The Caribbean box jellyfish, or Tripedalia cystophora, is known to be able to navigate through murky water and a maze of submerged mangrove roots.
These scenarios throw up plenty of dangers that could damage the jellyfish's fragile gelatinous membrane which envelops its bell-shaped body.
But they avoid harm thanks to four visual sensory centres called rhopalia, each of which has lens-shaped eyes and around a thousand neurons.
For comparison, fruit flies are packing 200,000 neurons in their tiny brains.
Cnidarians -- the animal group which includes jellyfish, sea anemones and coral -- are brainless, instead getting by with a "dispersed" central nervous system.
Despite this considerable disadvantage, the Caribbean box jellyfish responds to what is called "operant conditioning," according to the study in the journal Current Biology.
This means they can be trained to "predict a future problem and try to avoid it," said Anders Garm, a marine biologist at the University of Copenhagen and the study's lead author.
Garm told AFP that this capacity is "more complex than classical conditioning," which is best known for Russian neurologist Ivan Pavlov's experiments showing that dogs cannot help but salivate when they see their food bowl.
- 'Very intriguing' -
To test the jellyfish, the researchers put them in a small, water-filled tank with stripes of varying darkness on the glass walls to represent mangrove roots.
After a few bumps into the walls, the jellyfish quickly learned to move through the parts of the enclosures where the bars were least visible.
If the bars were made more prominent, the jellyfish never hit the walls, remaining safely in the centre of the tank. However this was not ideal for scrounging around for food.
If the stripes were removed entirely, the jellyfish constantly ran into the walls of the tank.
"If you separate the two stimuli, there is no learning," Garm concluded.
The jellyfish learned their lesson in between three to six tries, "which is basically the same amount of trials for what we would normally consider an advanced animal, like a fruit fly, a crab or even a mouse," he said.
They said their research supports the theory that even animals with a very small number of neurons are capable of learning.

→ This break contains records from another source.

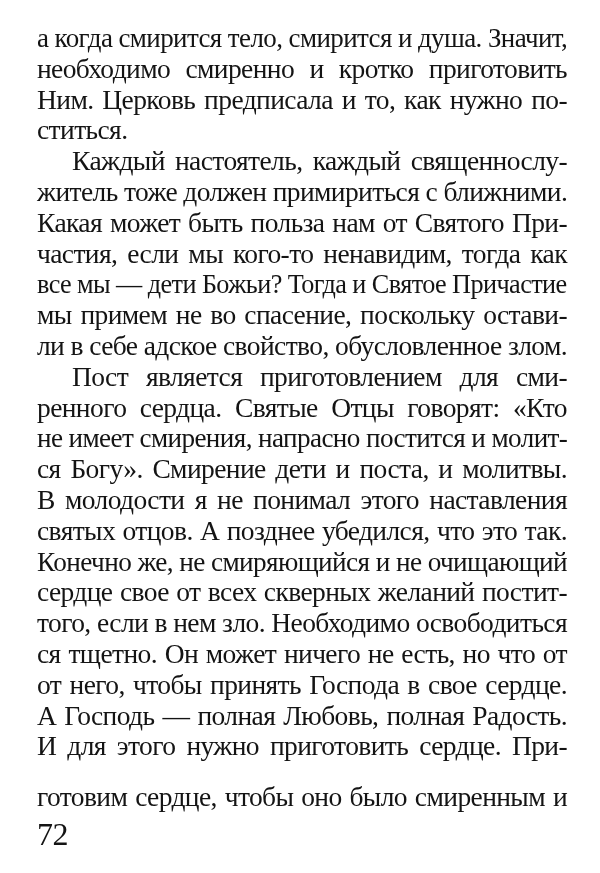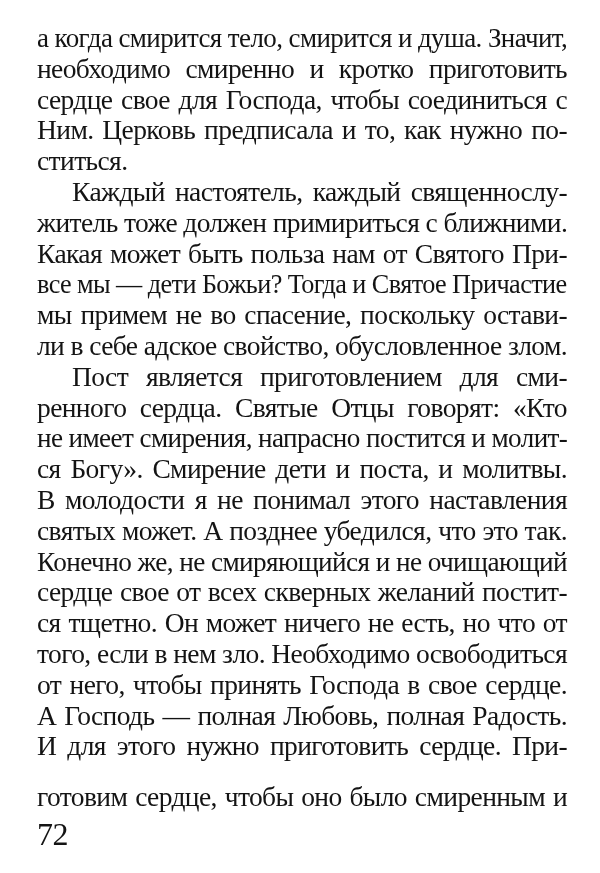--- a/index.html
+++ b/index.html
@@ -56,7 +56,6 @@
   <div>
     <span class="line" style="display: block; width: 540px; transform: scaleX(0.981481); text-align-last: left;">а когда смирится тело, смирится и душа. Значит,</span>
     <span class="line" style="display: block; width: auto;">необходимо смиренно и кротко приготовить</span>
-    <span class="line" style="display: block; width: auto;">сердце свое для Господа, чтобы соединиться с</span>
     <span class="line" style="display: block; width: auto;">Ним. Церковь предписала и то, как нужно по-</span>
     <span class="line last">ститься.</span>
   </div>

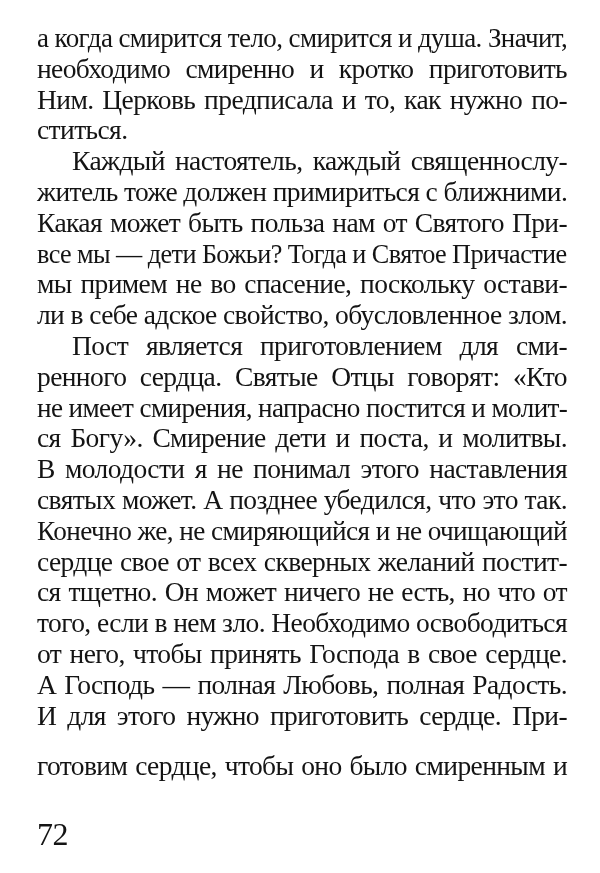--- a/index.html
+++ b/index.html
@@ -64,6 +64,7 @@
     <span class="line indent" style="display: block; width: auto;">Каждый настоятель, каждый священнослу-</span>
     <span class="line" style="display: block; width: auto;">житель тоже должен примириться с ближними.</span>
     <span class="line" style="display: block; width: auto;">Какая может быть польза нам от Святого При-</span>
+    <span class="line" style="display: block; width: auto;">частия, если мы кого-то ненавидим, тогда как</span>
     <span class="line" style="display: block; width: 556px; transform: scaleX(0.953237); text-align-last: left;">все мы — дети Божьи? Тогда и Святое Причастие</span>
     <span class="line" style="display: block; width: auto;">мы примем не во спасение, поскольку остави-</span>
     <span class="line" style="display: block; width: auto;">ли в себе адское свойство, обусловленное злом.</span>

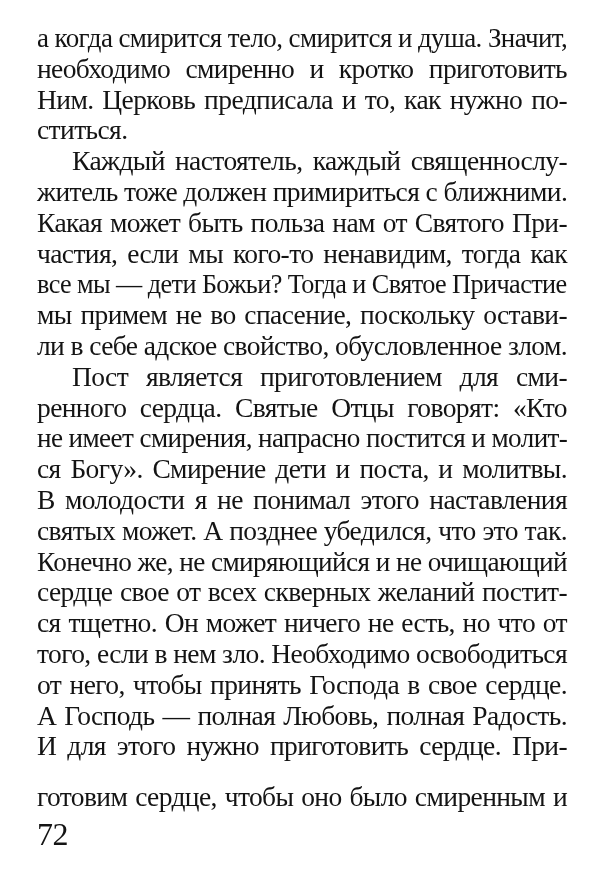--- a/index.html
+++ b/index.html
@@ -76,7 +76,7 @@
     <span class="line" style="display: block; width: 537px; transform: scaleX(0.986965); text-align-last: left;">не имеет смирения, напрасно постится и молит-</span>
     <span class="line" style="display: block; width: auto;">ся Богу». Смирение дети и поста, и молитвы.</span>
     <span class="line" style="display: block; width: auto;">В молодости я не понимал этого наставления</span>
-    <span class="line" style="display: block; width: auto;">святых может. А позднее убедился, что это так.</span>
+    <span class="line" style="display: block; width: auto;">святых отцов. А позднее убедился, что это так.</span>
     <span class="line" style="display: block; width: 535px; transform: scaleX(0.990654); text-align-last: left;">Конечно же, не смиряющийся и не очищающий</span>
     <span class="line" style="display: block; width: auto;">сердце свое от всех скверных желаний постит-</span>
     <span class="line" style="display: block; width: auto;">ся тщетно. Он может ничего не есть, но что от</span>

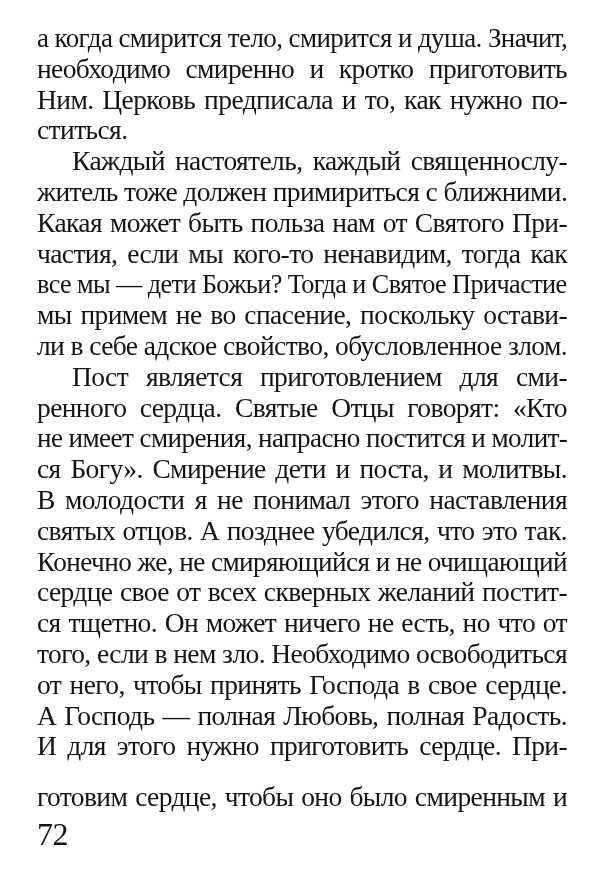--- a/index.html
+++ b/index.html
@@ -79,8 +79,8 @@
     <span class="line" style="display: block; width: auto;">святых отцов. А позднее убедился, что это так.</span>
     <span class="line" style="display: block; width: 535px; transform: scaleX(0.990654); text-align-last: left;">Конечно же, не смиряющийся и не очищающий</span>
     <span class="line" style="display: block; width: auto;">сердце свое от всех скверных желаний постит-</span>
+    <span class="line" style="display: block; width: auto;">того, если в нем зло. Необходимо освободиться</span>
     <span class="line" style="display: block; width: auto;">ся тщетно. Он может ничего не есть, но что от</span>
-    <span class="line" style="display: block; width: auto;">того, если в нем зло. Необходимо освободиться</span>
     <span class="line" style="display: block; width: auto;">от него, чтобы принять Господа в свое сердце.</span>
     <span class="line" style="display: block; width: auto;">А Господь — полная Любовь, полная Радость.</span>
     <span class="line" style="display: block; width: auto;">И для этого нужно приготовить сердце. При-</span>

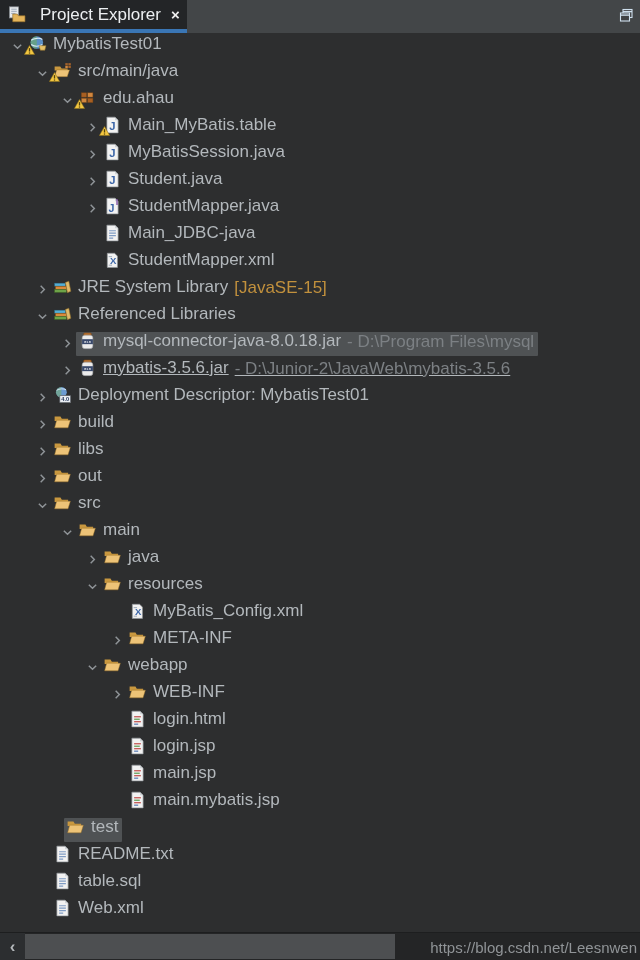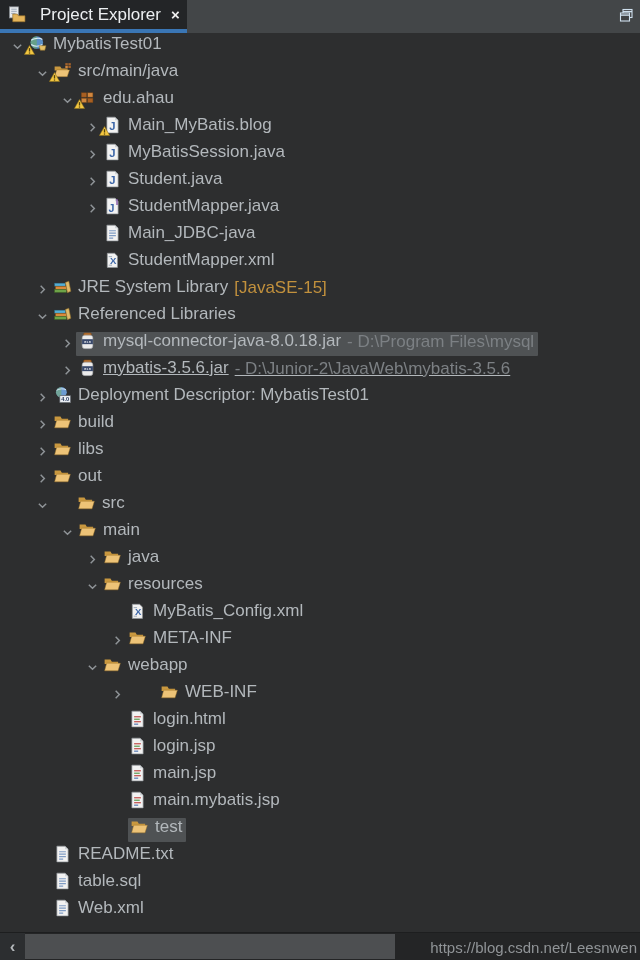--- a/index.html
+++ b/index.html
@@ -188,7 +188,7 @@
             </svg>
           </span>
         </span>
-        <span class="lbl">Main_MyBatis.blog</span>
+        <span class="lbl">Main_MyBatis.table</span>
       </span>
     </div>
     <div class="row" style="padding-left: 83px;">

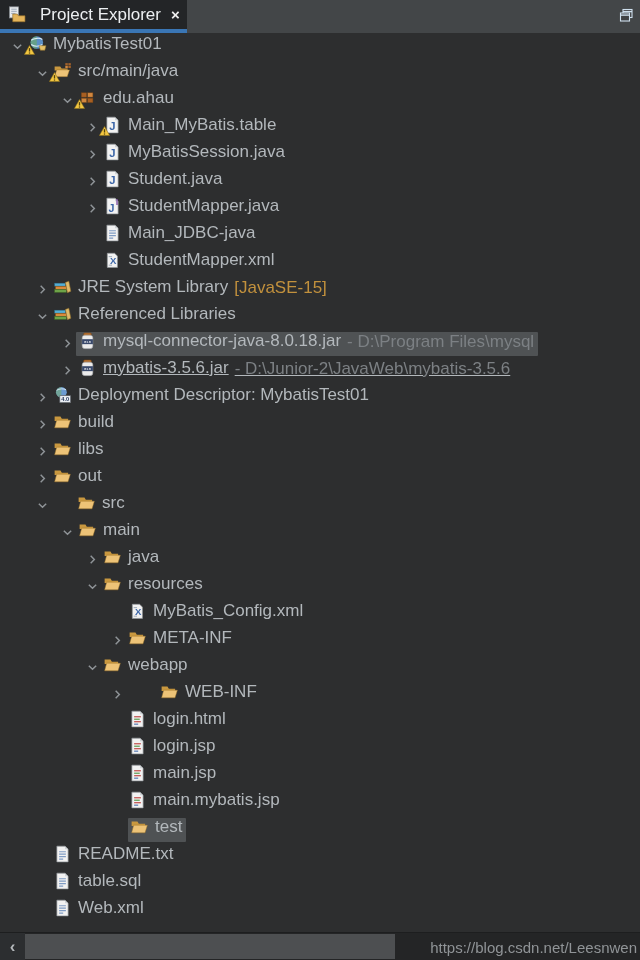--- a/index.html
+++ b/index.html
@@ -415,7 +415,7 @@
         <span class="lbl">out</span>
       </span>
     </div>
-    <div class="row" style="padding-left: 33px; gap: 24px;">
+    <div class="row" style="padding-left: 33px;">
       <span class="chev">
         <svg viewBox="0 0 12 12">
           <path d="M2 4l4 4 4-4" stroke="#8f9498" stroke-width="1.6" fill="none"></path>

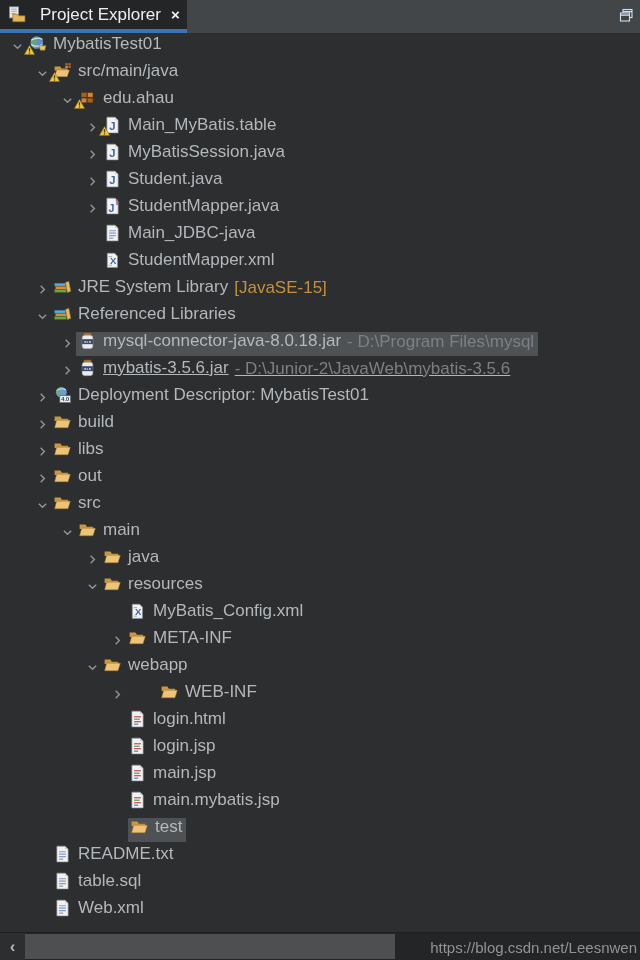--- a/index.html
+++ b/index.html
@@ -526,7 +526,7 @@
         <span class="lbl">webapp</span>
       </span>
     </div>
-    <div class="row" style="padding-left: 108px; gap: 32px;">
+    <div class="row" style="padding-left: 108px;">
       <span class="chev">
         <svg viewBox="0 0 12 12">
           <path d="M4 2l4 4-4 4" stroke="#8f9498" stroke-width="1.6" fill="none"></path>

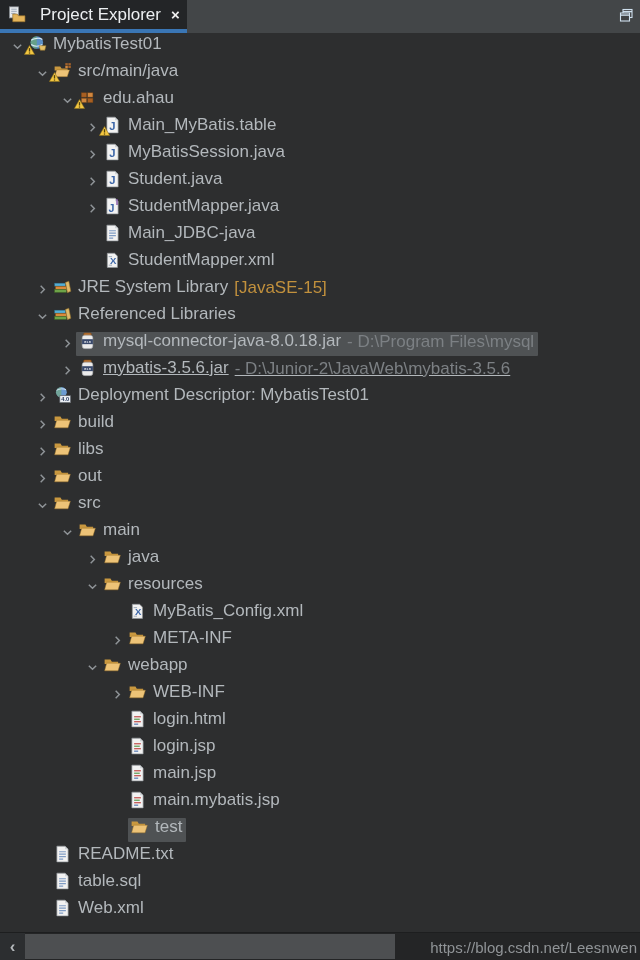--- a/index.html
+++ b/index.html
@@ -614,7 +614,7 @@
         <span class="lbl">main.mybatis.jsp</span>
       </span>
     </div>
-    <div class="row" style="padding-left: 82px; gap: 28px;">
+    <div class="row" style="padding-left: 46px;">
       <span class="chev"></span>
       <span class="row-inner selected">
         <span class="icon">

That such a simple organism is able to achieve this feat "points to the very intriguing fact that this may be a fundamental property of nerve systems," Garm said.
Cnidarians are a "sister group" to the animal group that includes most other animals -- including humans.
Garm suggested that some 500 million years ago, a common ancestor of the two groups could have developed a nervous system that was already able to learn by association.